_Work item_
Extract each line from the entries below that has the string "none" in it.

(Beginning of Data for this task)

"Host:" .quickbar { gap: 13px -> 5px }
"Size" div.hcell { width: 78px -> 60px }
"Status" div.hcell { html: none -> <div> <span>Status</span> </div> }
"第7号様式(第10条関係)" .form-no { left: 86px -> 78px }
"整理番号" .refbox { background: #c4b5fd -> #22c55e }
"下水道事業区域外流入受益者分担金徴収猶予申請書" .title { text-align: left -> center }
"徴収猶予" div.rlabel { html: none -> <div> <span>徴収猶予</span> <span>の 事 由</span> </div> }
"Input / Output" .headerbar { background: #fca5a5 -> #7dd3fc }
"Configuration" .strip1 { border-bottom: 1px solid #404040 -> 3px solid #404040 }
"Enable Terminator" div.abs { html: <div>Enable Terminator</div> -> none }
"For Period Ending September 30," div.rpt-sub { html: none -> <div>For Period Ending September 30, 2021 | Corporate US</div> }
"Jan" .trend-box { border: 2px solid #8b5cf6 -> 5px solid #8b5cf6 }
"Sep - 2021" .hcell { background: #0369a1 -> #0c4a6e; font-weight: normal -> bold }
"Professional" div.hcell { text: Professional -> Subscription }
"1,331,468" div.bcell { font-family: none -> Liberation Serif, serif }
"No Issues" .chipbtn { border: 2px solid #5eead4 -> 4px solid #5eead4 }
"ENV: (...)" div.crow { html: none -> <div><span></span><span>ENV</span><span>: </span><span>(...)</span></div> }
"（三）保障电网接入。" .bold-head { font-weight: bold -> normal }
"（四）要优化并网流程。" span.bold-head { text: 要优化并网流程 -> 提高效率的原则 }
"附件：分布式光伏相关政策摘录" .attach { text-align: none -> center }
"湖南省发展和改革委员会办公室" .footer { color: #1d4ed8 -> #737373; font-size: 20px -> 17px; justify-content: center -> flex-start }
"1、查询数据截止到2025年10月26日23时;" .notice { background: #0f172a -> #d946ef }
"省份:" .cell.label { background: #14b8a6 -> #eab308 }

(End of Data for this task)

_Your response_
"Status" div.hcell { html: none -> <div> <span>Status</span> </div> }
"徴収猶予" div.rlabel { html: none -> <div> <span>徴収猶予</span> <span>の 事 由</span> </div> }
"Enable Terminator" div.abs { html: <div>Enable Terminator</div> -> none }
"For Period Ending September 30," div.rpt-sub { html: none -> <div>For Period Ending September 30, 2021 | Corporate US</div> }
"1,331,468" div.bcell { font-family: none -> Liberation Serif, serif }
"ENV: (...)" div.crow { html: none -> <div><span></span><span>ENV</span><span>: </span><span>(...)</span></div> }
"附件：分布式光伏相关政策摘录" .attach { text-align: none -> center }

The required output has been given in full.